Before and after images:

BEGIN

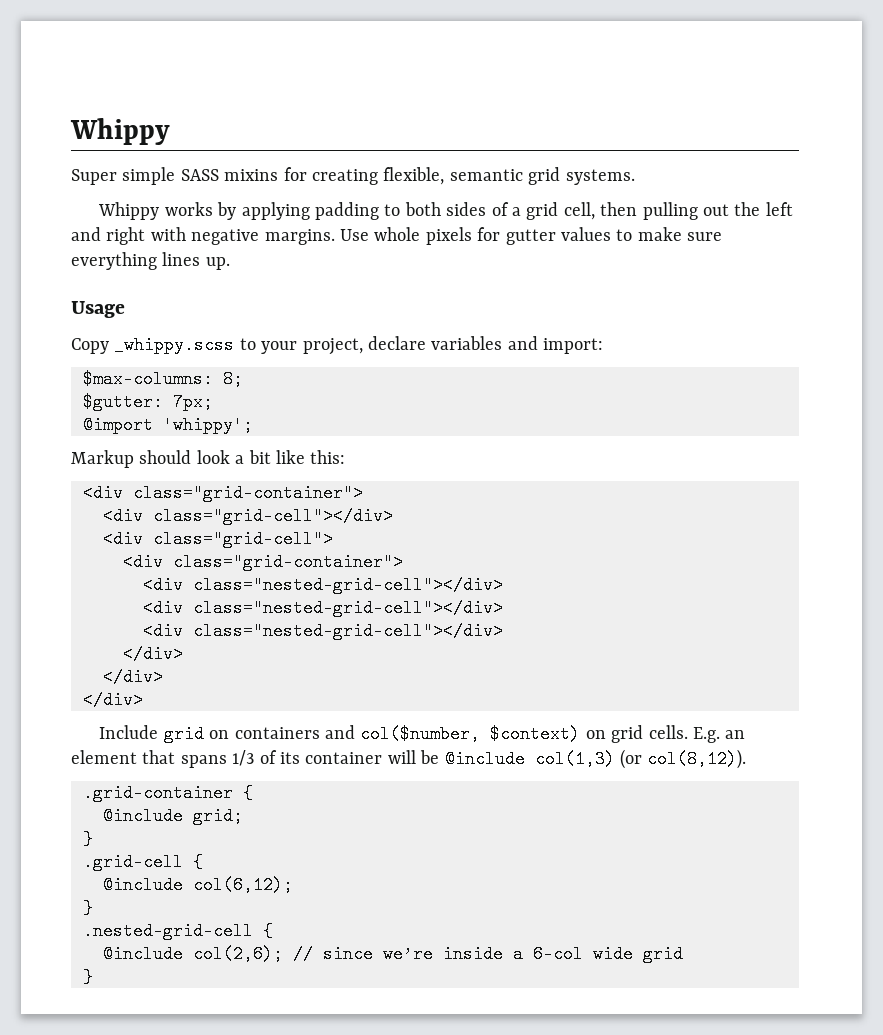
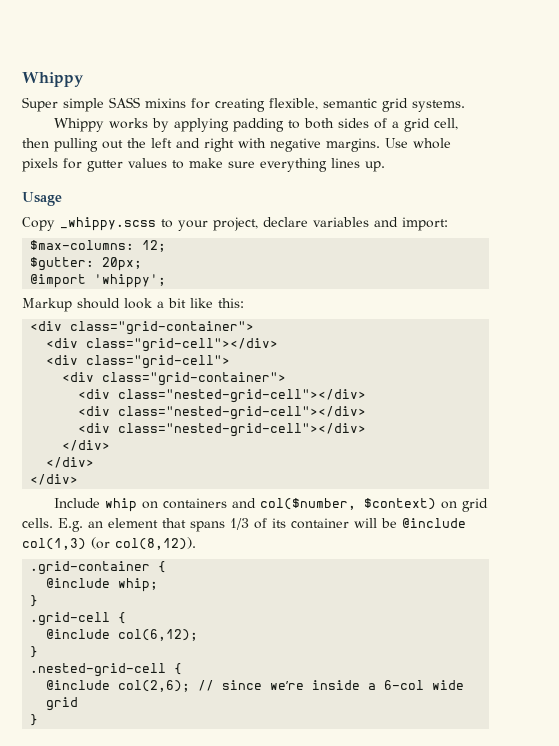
- $max-columns: 8;
+ $max-columns: 12;
- $gutter: 7px;
+ $gutter: 20px;
- Include grid on containers and col($number, $context) on grid cells.
+ Include whip on containers and col($number, $context) on grid cells.
- @include grid;
+ @include whip;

END

> What is needed
Whenever the string "containers" shows up in a line of the records, that line counts; state how many lines count, and only that.

> Output for this exercise
2